▸ Try it:
Given the entries that follow, write out exactly the lines starting at the one containing "[417,755,548,766] [417,783,544,794] [417,811,516,825]" and ending at the one containing "(325, 1102) none", both ends included, and only those.

▸ Available data:
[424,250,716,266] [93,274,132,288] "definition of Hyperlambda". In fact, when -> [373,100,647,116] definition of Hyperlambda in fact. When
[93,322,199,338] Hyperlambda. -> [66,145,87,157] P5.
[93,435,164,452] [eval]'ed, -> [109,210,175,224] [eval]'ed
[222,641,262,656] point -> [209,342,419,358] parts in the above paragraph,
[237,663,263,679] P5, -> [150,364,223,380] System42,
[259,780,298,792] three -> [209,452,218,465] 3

---

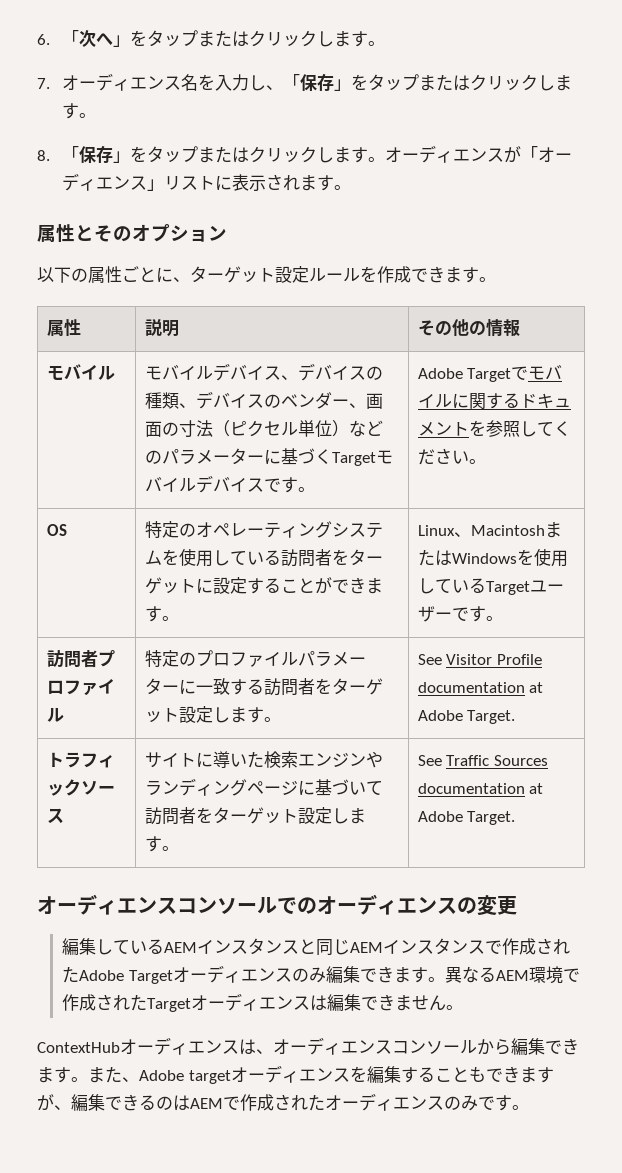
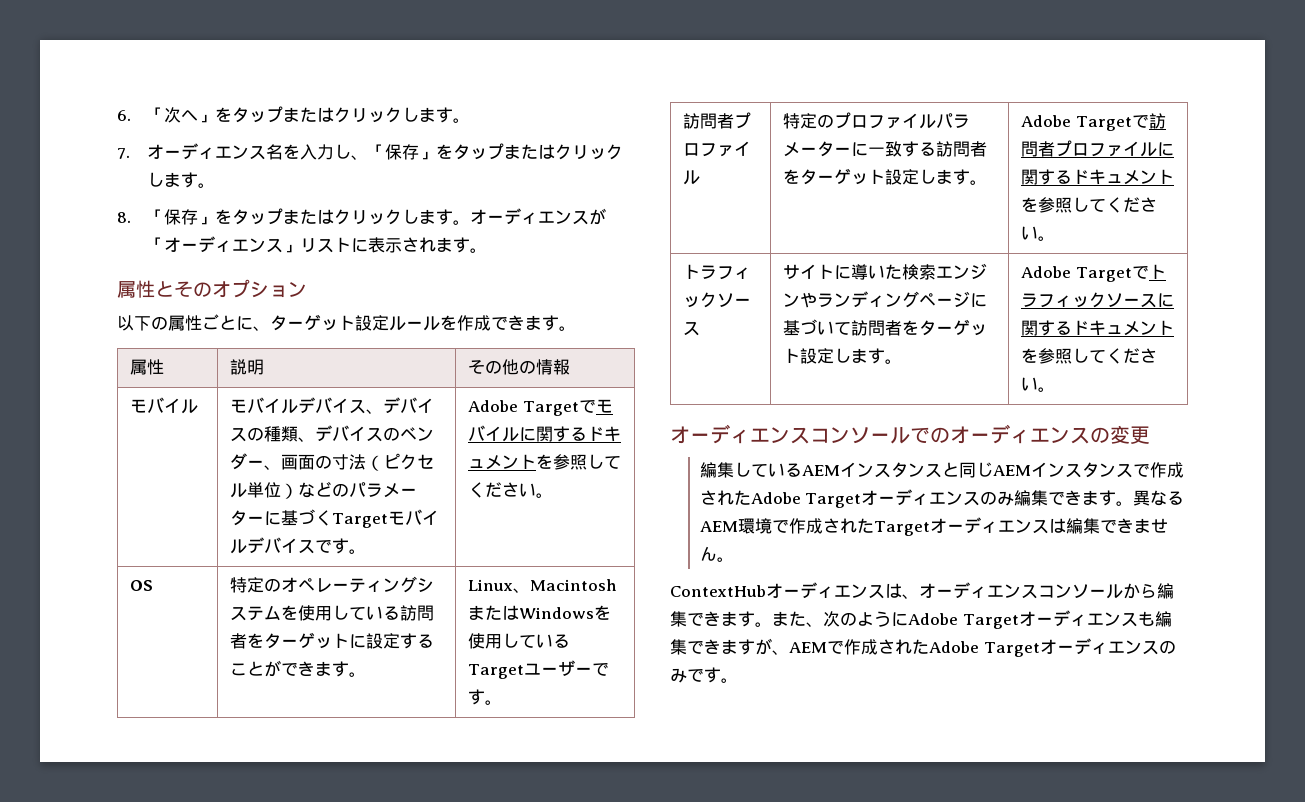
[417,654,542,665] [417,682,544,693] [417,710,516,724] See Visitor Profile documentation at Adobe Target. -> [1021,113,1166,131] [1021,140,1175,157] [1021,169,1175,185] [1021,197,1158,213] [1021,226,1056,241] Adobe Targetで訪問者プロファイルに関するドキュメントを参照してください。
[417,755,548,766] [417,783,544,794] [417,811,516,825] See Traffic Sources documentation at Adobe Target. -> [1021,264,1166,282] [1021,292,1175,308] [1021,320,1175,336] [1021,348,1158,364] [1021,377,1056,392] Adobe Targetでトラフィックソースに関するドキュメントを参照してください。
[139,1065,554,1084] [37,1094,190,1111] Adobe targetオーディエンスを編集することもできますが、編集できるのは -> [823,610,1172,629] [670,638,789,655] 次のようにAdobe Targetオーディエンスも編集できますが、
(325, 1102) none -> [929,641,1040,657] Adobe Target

...

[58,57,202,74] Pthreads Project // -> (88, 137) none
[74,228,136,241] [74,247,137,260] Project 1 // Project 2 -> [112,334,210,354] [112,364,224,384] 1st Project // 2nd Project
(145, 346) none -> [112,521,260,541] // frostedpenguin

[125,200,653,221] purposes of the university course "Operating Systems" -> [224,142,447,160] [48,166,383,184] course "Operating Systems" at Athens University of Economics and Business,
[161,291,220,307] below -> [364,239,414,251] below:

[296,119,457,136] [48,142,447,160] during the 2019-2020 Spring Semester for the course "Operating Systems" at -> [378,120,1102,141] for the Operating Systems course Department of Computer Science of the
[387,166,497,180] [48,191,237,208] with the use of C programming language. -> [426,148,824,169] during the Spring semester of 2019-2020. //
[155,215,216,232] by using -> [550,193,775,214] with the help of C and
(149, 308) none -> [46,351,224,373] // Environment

▸ Exercise output:
[417,755,548,766] [417,783,544,794] [417,811,516,825] See Traffic Sources documentation at Adobe Target. -> [1021,264,1166,282] [1021,292,1175,308] [1021,320,1175,336] [1021,348,1158,364] [1021,377,1056,392] Adobe Targetでトラフィックソースに関するドキュメントを参照してください。
[139,1065,554,1084] [37,1094,190,1111] Adobe targetオーディエンスを編集することもできますが、編集できるのは -> [823,610,1172,629] [670,638,789,655] 次のようにAdobe Targetオーディエンスも編集できますが、
(325, 1102) none -> [929,641,1040,657] Adobe Target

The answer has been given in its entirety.